Exercise instructions
Write the records out exactly, so that no picture remains in the copy.

Stored dataset items:

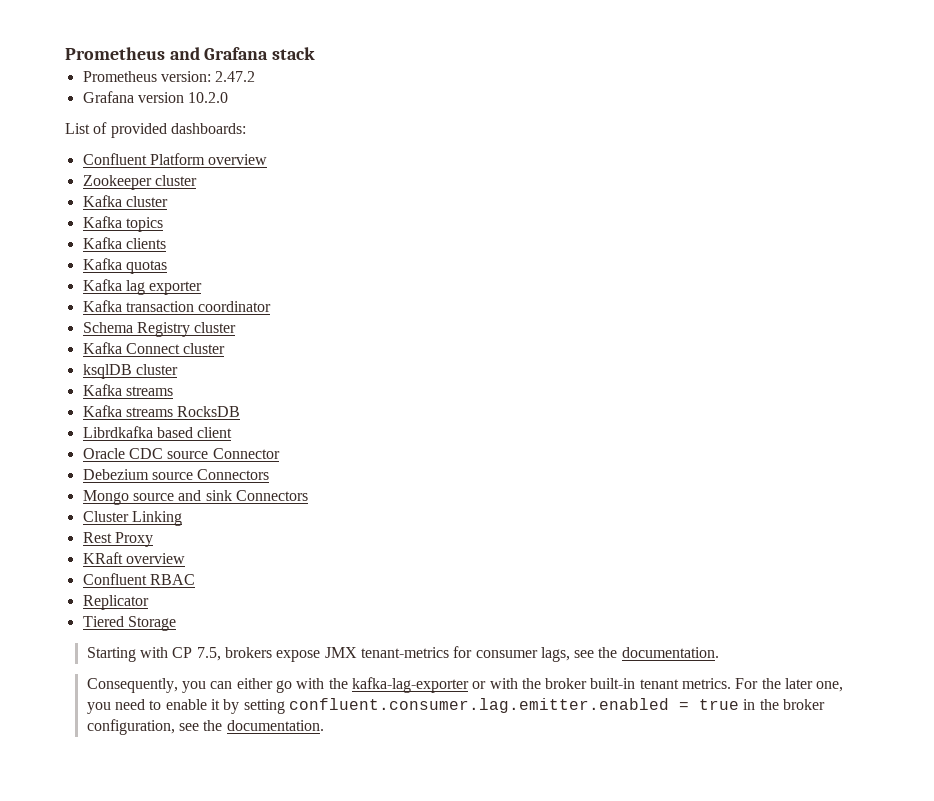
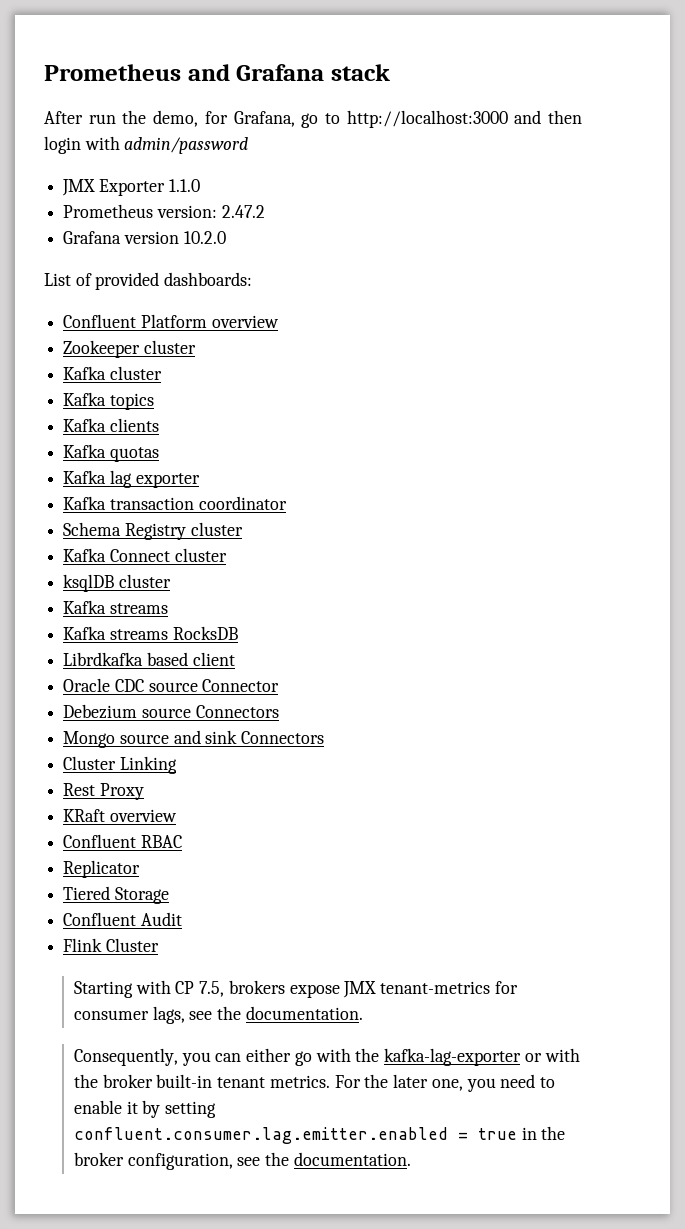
+ After run the demo, for Grafana, go to http://localhost:3000 and then login with admin/password
+ JMX Exporter 1.1.0
+ Confluent Audit
+ Flink Cluster

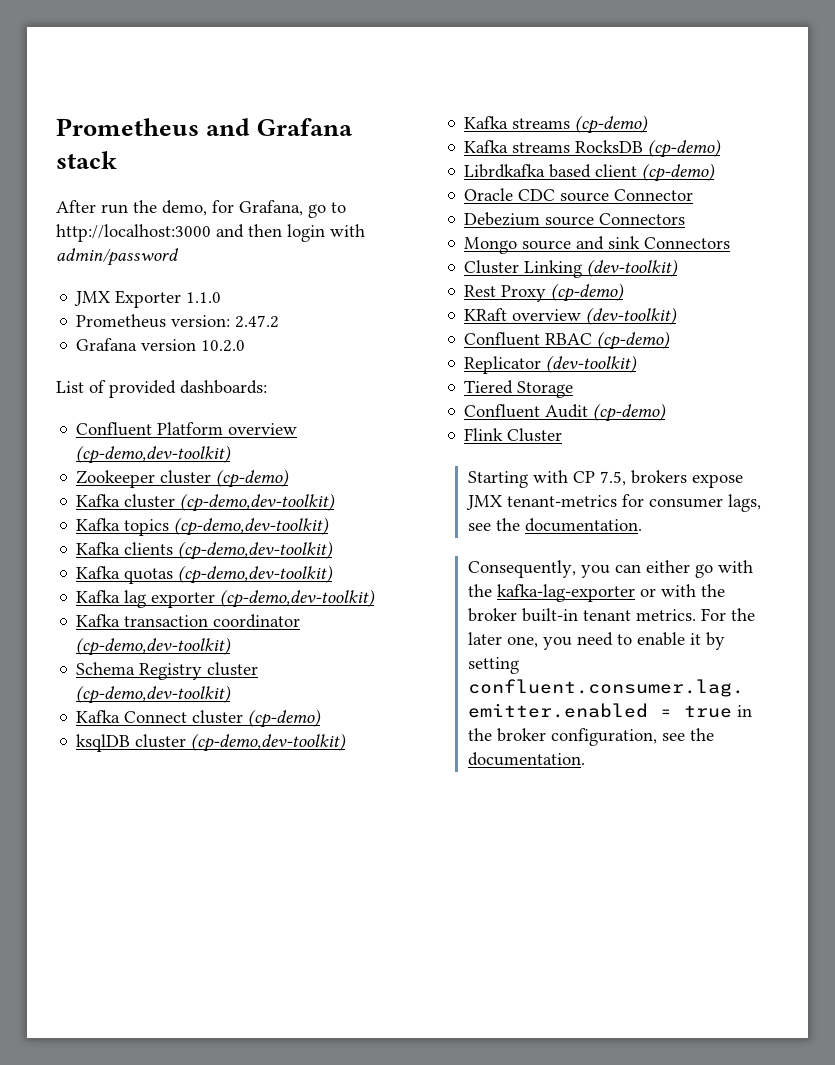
- Confluent Platform overview
+ Confluent Platform overview (cp-demo,dev-toolkit)
- Zookeeper cluster
+ Zookeeper cluster (cp-demo)
- Kafka cluster
+ Kafka cluster (cp-demo,dev-toolkit)
- Kafka topics
+ Kafka topics (cp-demo,dev-toolkit)
- Kafka clients
+ Kafka clients (cp-demo,dev-toolkit)
- Kafka quotas
+ Kafka quotas (cp-demo,dev-toolkit)
- Kafka lag exporter
+ Kafka lag exporter (cp-demo,dev-toolkit)
- Kafka transaction coordinator
+ Kafka transaction coordinator (cp-demo,dev-toolkit)
- Schema Registry cluster
+ Schema Registry cluster (cp-demo,dev-toolkit)
- Kafka Connect cluster
+ Kafka Connect cluster (cp-demo)
- ksqlDB cluster
- Kafka streams
+ ksqlDB cluster (cp-demo,dev-toolkit)
+ Kafka streams (cp-demo)
- Kafka streams RocksDB
+ Kafka streams RocksDB (cp-demo)
- Librdkafka based client
+ Librdkafka based client (cp-demo)
- Cluster Linking
+ Cluster Linking (dev-toolkit)
- Rest Proxy
+ Rest Proxy (cp-demo)
- KRaft overview
+ KRaft overview (dev-toolkit)
- Confluent RBAC
+ Confluent RBAC (cp-demo)
- Replicator
+ Replicator (dev-toolkit)
- Confluent Audit
+ Confluent Audit (cp-demo)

Result of this exercise
+ After run the demo, for Grafana, go to http://localhost:3000 and then login with admin/password
+ JMX Exporter 1.1.0
+ Confluent Audit
+ Flink Cluster

- Confluent Platform overview
+ Confluent Platform overview (cp-demo,dev-toolkit)
- Zookeeper cluster
+ Zookeeper cluster (cp-demo)
- Kafka cluster
+ Kafka cluster (cp-demo,dev-toolkit)
- Kafka topics
+ Kafka topics (cp-demo,dev-toolkit)
- Kafka clients
+ Kafka clients (cp-demo,dev-toolkit)
- Kafka quotas
+ Kafka quotas (cp-demo,dev-toolkit)
- Kafka lag exporter
+ Kafka lag exporter (cp-demo,dev-toolkit)
- Kafka transaction coordinator
+ Kafka transaction coordinator (cp-demo,dev-toolkit)
- Schema Registry cluster
+ Schema Registry cluster (cp-demo,dev-toolkit)
- Kafka Connect cluster
+ Kafka Connect cluster (cp-demo)
- ksqlDB cluster
- Kafka streams
+ ksqlDB cluster (cp-demo,dev-toolkit)
+ Kafka streams (cp-demo)
- Kafka streams RocksDB
+ Kafka streams RocksDB (cp-demo)
- Librdkafka based client
+ Librdkafka based client (cp-demo)
- Cluster Linking
+ Cluster Linking (dev-toolkit)
- Rest Proxy
+ Rest Proxy (cp-demo)
- KRaft overview
+ KRaft overview (dev-toolkit)
- Confluent RBAC
+ Confluent RBAC (cp-demo)
- Replicator
+ Replicator (dev-toolkit)
- Confluent Audit
+ Confluent Audit (cp-demo)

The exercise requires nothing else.